Software intelligence firm MicroStrategy, now rebranded as Strategy, has unveiled an aggressive $2.1 billion stock offering to fuel its relentless Strategy BTC accumulation. The company, which has become the world’s largest corporate bitcoin holder, plans to use the proceeds to buy more BTC, reinforcing its position as a leader in institutional crypto adoption.
Strategy’s latest move to expand Bitcoin treasury
In a May 22 filing with the U.S. Securities and Exchange Commission (SEC), Strategy announced an at-the-market (ATM) equity offering of its 10.00% Series A Perpetual Strife Preferred Stock (STRF). The offering, managed by TD Securities, Barclays Capital, and The Benchmark Company, aims to raise up to $2.1 billion.
The filing states:
“Strategy intends to use the net proceeds from the ATM Program for general corporate purposes, including the acquisition of bitcoin, and for working capital.”
This latest capital raise follows Strategy’s well-documented Strategy BTC accumulation playbook, where the company leverages debt, equity, and convertible instruments to expand its bitcoin holdings.
Bitcoin buying spree continues
Just days before the announcement, Strategy revealed it had purchased an additional 7,390 BTC for approximately 764.9 million, averaging 103,498 per bitcoin. As of May 18, 2025, the company holds a staggering 576,230 BTC, acquired for around 40.18 billion of 69,726.
Year-to-date, Strategy’s bitcoin portfolio has yielded a 16.3% return, outperforming many traditional asset classes. This success has emboldened the company to push forward with its Strategy BTC accumulation strategy, despite bitcoin’s price volatility.
Michael Saylor’s billion-dollar bitcoin bet
Michael Saylor, Strategy’s executive chairman and a vocal bitcoin maximalist, has been the driving force behind the company’s aggressive Strategy BTC accumulation. He has repeatedly argued that bitcoin is the ultimate store of value, even predicting astronomical price targets.
In a recent interview, Saylor stated:
“Bitcoin is the only asset that appreciates over time while everything else depreciates. Our Strategy BTC accumulation is not just an investment—it’s a hedge against monetary inflation and a bet on the future of digital scarcity.”
Saylor has made bold projections, suggesting bitcoin could hit 13 million by 2045, with a bull case of 49 million and a bear case of 3 million. He also believes BTC’s market cap could reach 200 trillion, growing 20% annually, and that a Strategic Bitcoin Reserve could generate 16 trillion to 81 trillion for the U.S. Treasury by 2045.
Why Strategy’s Bitcoin bet matters
Strategy’s relentless Strategy BTC accumulation has turned the company into a proxy for bitcoin exposure in traditional markets. Institutional investors who cannot directly hold bitcoin often buy Strategy’s stock as a workaround, making the company a bellwether for crypto adoption.
Analysts have mixed views on the approach. Some praise Strategy’s conviction, while others warn of risks.

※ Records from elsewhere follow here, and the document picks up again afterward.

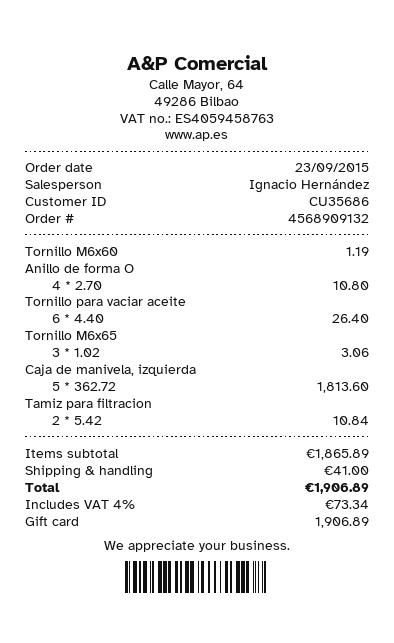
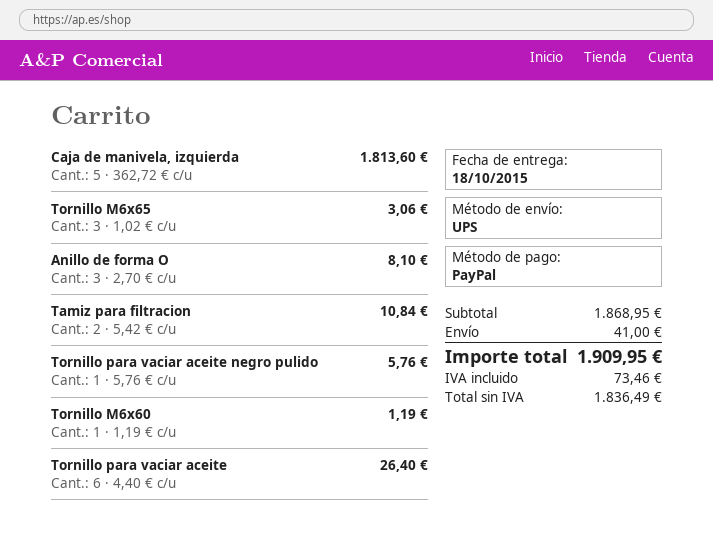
payment method: gift card -> PayPal
Anillo de forma O: 4 x 2.70 = 10.80 -> 3 x 2.70 = 8.10
Tornillo para vaciar aceite negro pulido: none -> 1 x 5.76 = 5.76
subtotal: 1865.89 -> 1868.95
tax: 73.34 -> 73.46
total: 1906.89 -> 1909.95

Cathie Wood, CEO of ARK Invest, commented:
“MicroStrategy—now Strategy—has taken a bold stance on bitcoin. Their Strategy BTC accumulation model is innovative, but it also exposes them to significant volatility. Still, in the long run, bitcoin’s scarcity could make this a winning strategy.”
Meanwhile, JPMorgan analysts cautioned:
“While bitcoin has upside potential, concentrating corporate treasury holdings in a single volatile asset carries substantial risk. Investors should be aware of the leverage effect if bitcoin prices decline sharply.”
What’s next for Strategy?
With this latest $2.1 billion raise, Strategy is signaling that its Strategy BTC accumulation is far from over. The company’s transformation from a software firm to a bitcoin-focused holding company reflects a broader trend of corporations diversifying into crypto.
As bitcoin adoption grows, Strategy’s aggressive moves could inspire other firms to follow suit. Whether this strategy pays off in the long term remains to be seen, but for now, Strategy is betting big—and doubling down.